Seeds contain the genetic material of the new plant and reservations for its first phase of development. They are rich in monounsaturated and polyunsaturated fats and a excellent vegetable source of omega 3 and 6. Provide calcium, magnesium, phosphorus, iron, potassium, zinc, vitamins B and E, protein and fiber.
The seeds are good snacks and highly recommended as a condiment in salads. They are low in saturated fat and very nutritious. Because of its high caloric value have been erroneously removed from the diet. A spoon of sunflower seeds -10 g- contains 60 Kcal and provides multiple benefits. Consult your dietitian.
Golden flax seeds are rich in Omega 3, fatty acids, fiber and proteins.
Can be taken as any other food, but their properties have various health benefits.
They contain omega 3 and omega 6 obtained from a vegetable source with a high content of DHA. Therefore it is highly recommended in vegetarian diets.
A daily intake will help keep out the bad or LDL cholesterol and triglycerides and increased HDL cholesterol.
They also act as lipid antioxidants.
They are rich in mucilage. If you grind them and mix them with water they act as a mild osmotic laxative, take one tablespoon of the grinded seed with a glass of water before bedtime.
Recommendations: Take up to 2 tablespoons of grinded seeds daily.
Source: EU and non EU Agriculture.
Mix pumpkin seeds, sunflower, sesame, brown flax, golden flax and poppy from organic farming. Specifically designed to add on salads and casseroles and the homemade bread with seeds.
Sesame stands out for its richness in calcium, that is why it is indicated in deficiency calcium conditions such as osteoporosis, bone weakness, hair loss and tooth decay.
It is also beneficial in treating circulatory problems. Its richness in omega 3 and omega 6 and its ability to lower blood cholesterol has made it very popular in treatments against atherosclerosis, prevention of heart conditions and arterial thrombosis.
Hindu yogis recommend a daily intake of 25 g to regenerate the body tissues.
Recommendations: Consume preferably grinded and sprinkled over all kinds of foods such as soups, vegetables and cereals.
Source: non-EU Agriculture (India)
For centuries pumpkin seeds have been known for their medicinal properties. They are a highly nutritious food. They are rich in unsaturated fatty acids, omega 3 and omega 6.

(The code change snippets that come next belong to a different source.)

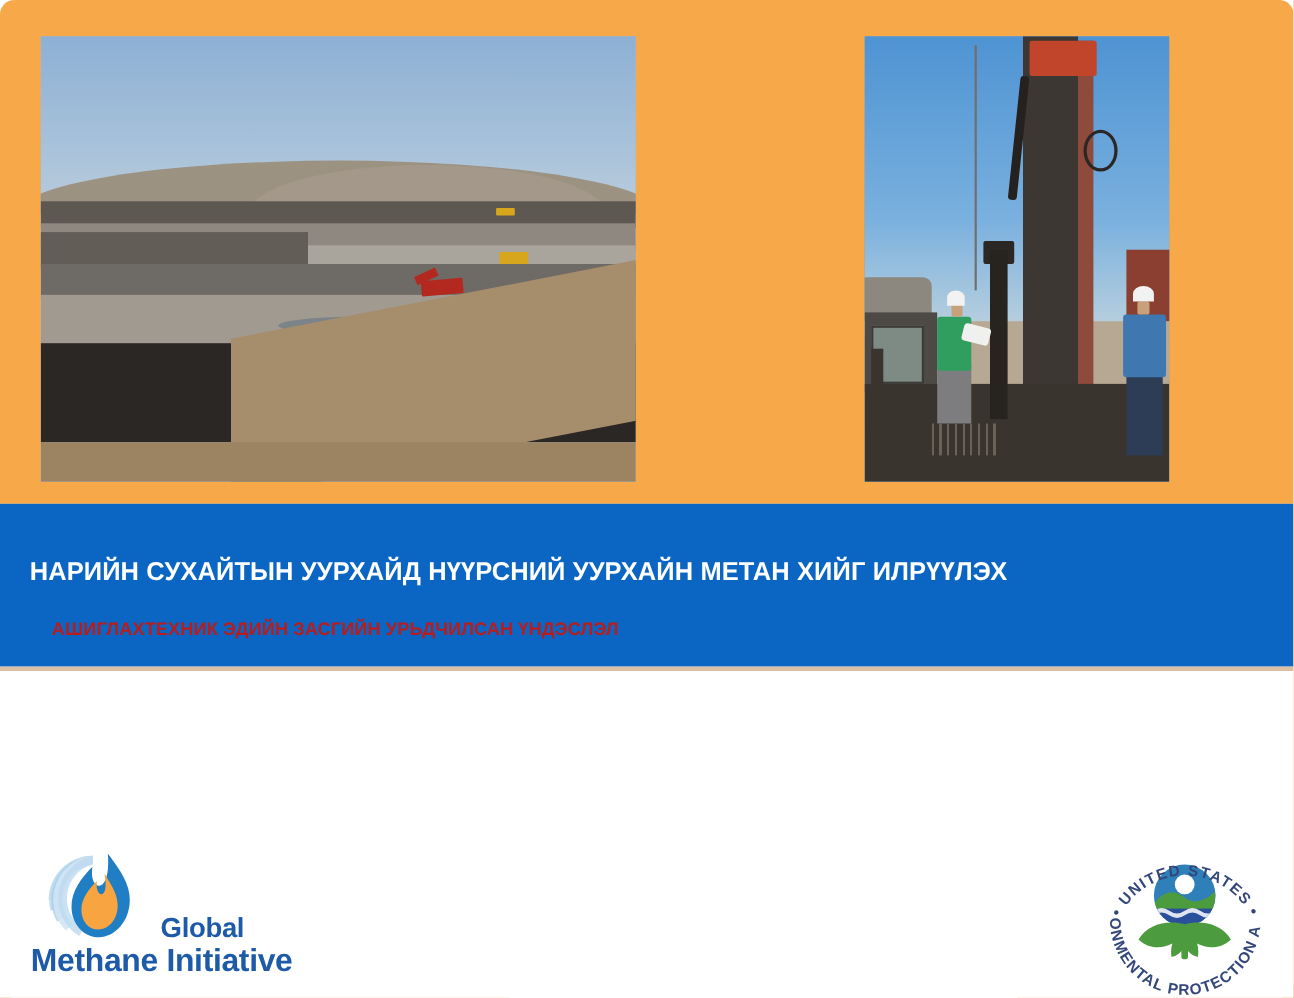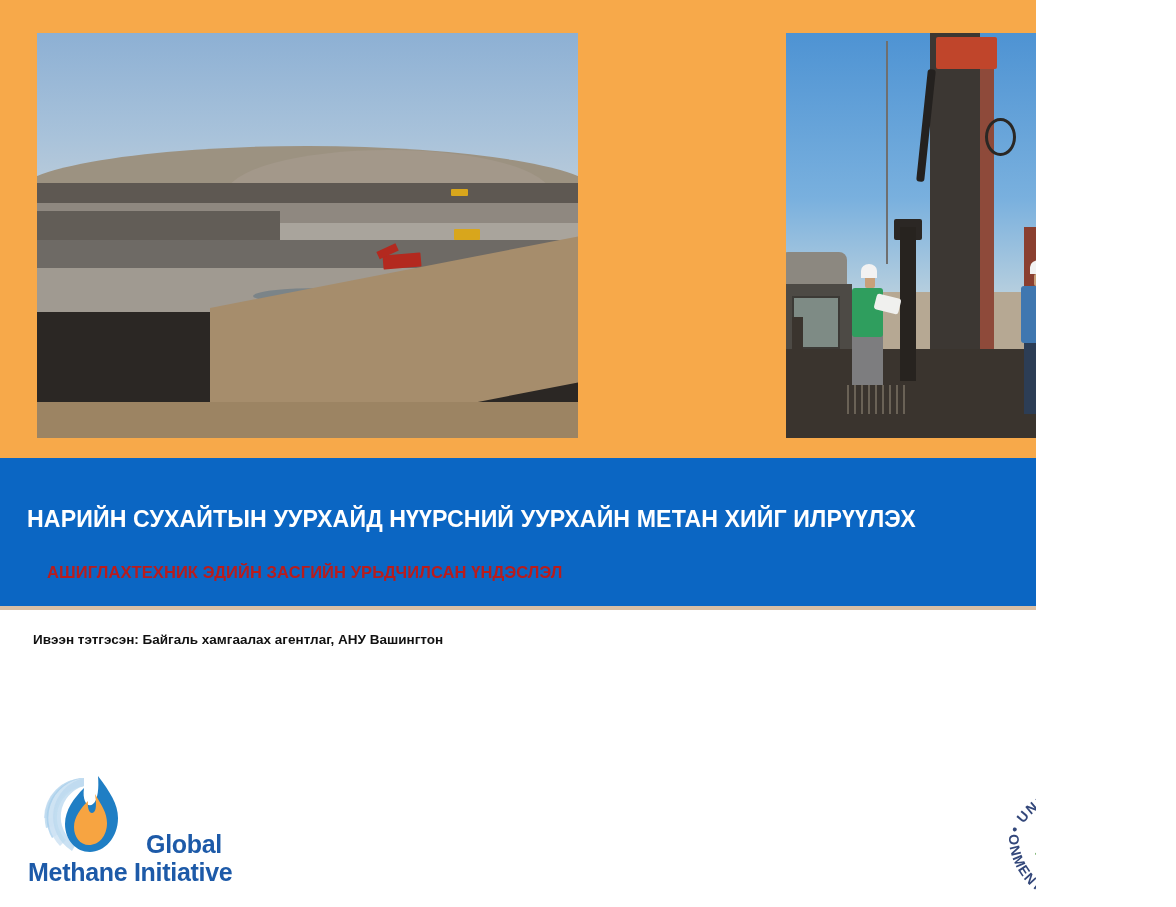"НАРИЙН СУХАЙТЫН УУРХАЙД НҮҮРСНИЙ УУРХАЙН" .slide { border-radius: none -> 13px; width: 1036px -> 1176px }
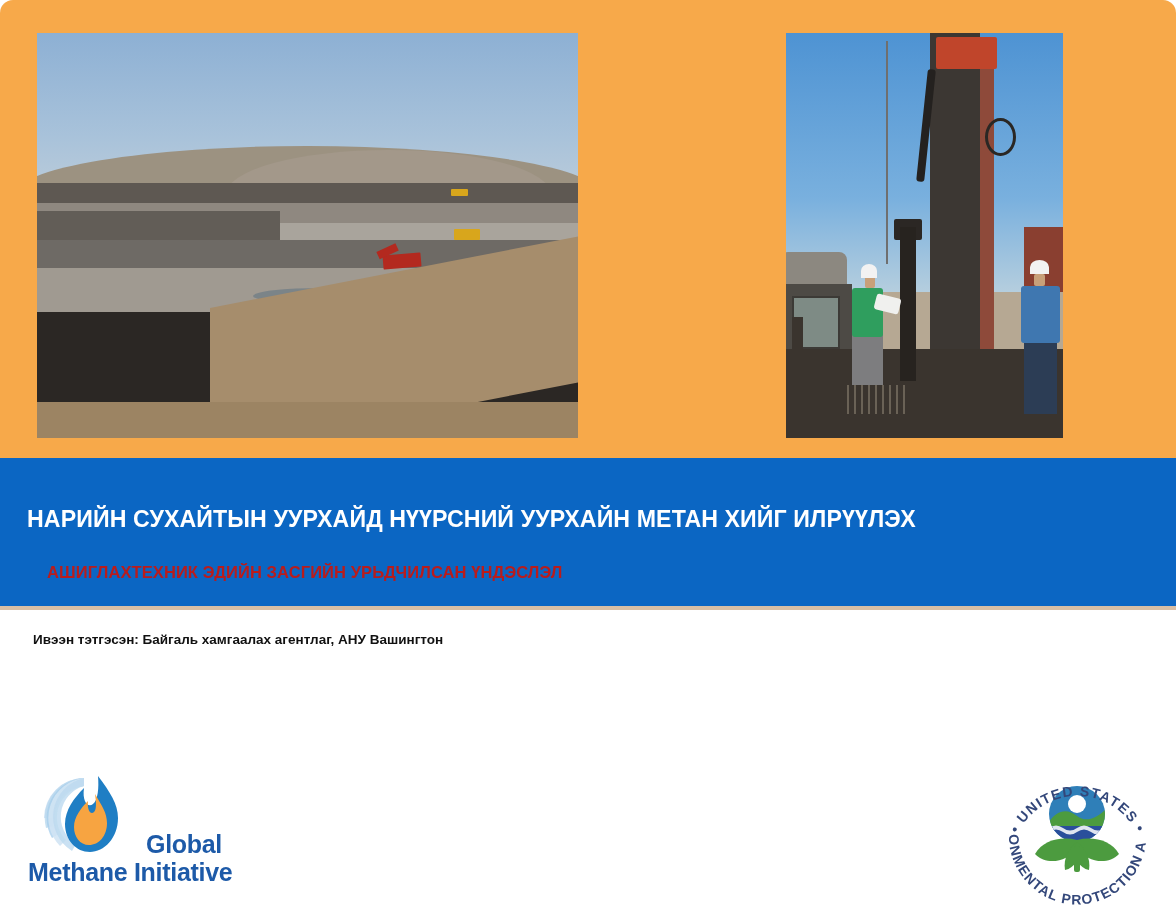"Ивээн тэтгэсэн: Байгаль хамгаалах" p.credit-line { html: <p>Ивээн тэтгэсэн: Байгаль хамгаалах агентлаг, АНУ Вашингтон</p> -> none }
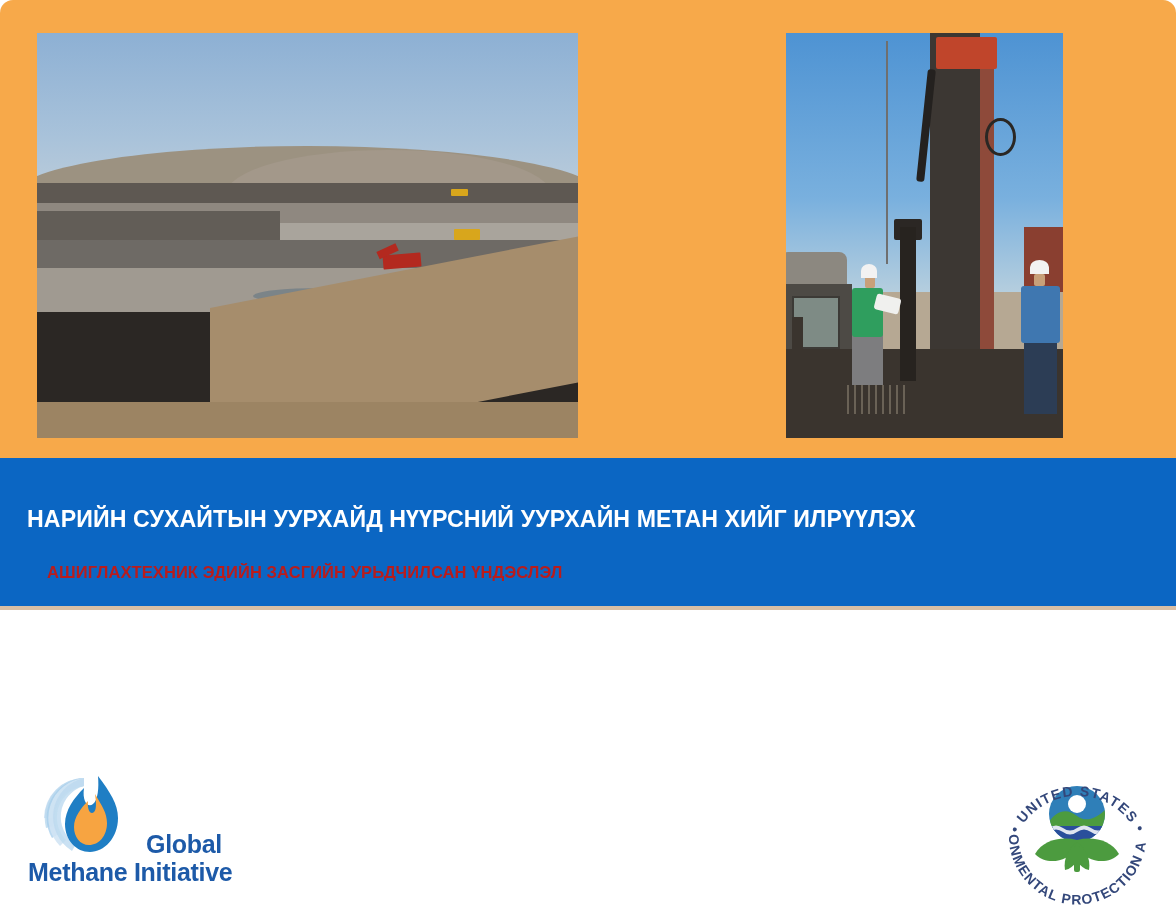"Methane Initiative" .gmi-t2 { font-size: 25px -> 29px }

They also provide vitamin A, E and most minerals, especially zinc.
Notable for their contribution of fatty acids, vitamin E, carotenoids and cucurbitina amino acid (inhibitor of alpha 5-reductase) that confers anti-inflammatory properties and helps prevent prostatic hyperplasia. Its high content in cucurbitacin gives them vermifuge properties so it is used to treat children with intestinal worms.
Source: EU Agriculture (Austria)
Sunflower seeds are an important source of antioxidants, especially vitamin E.
Rich in minerals, vitamins and omega 3 and omega 6.
And last but not least, sunflower seeds are rich in nutrients that are associated with the prevention of cardiovascular diseases, as well as folic acid and magnesium.
Nutritional information per 100 g: Energy 581 Kcal / 2429 Kj, Protein 27g, Carbohydrates 8g, Fat 49g.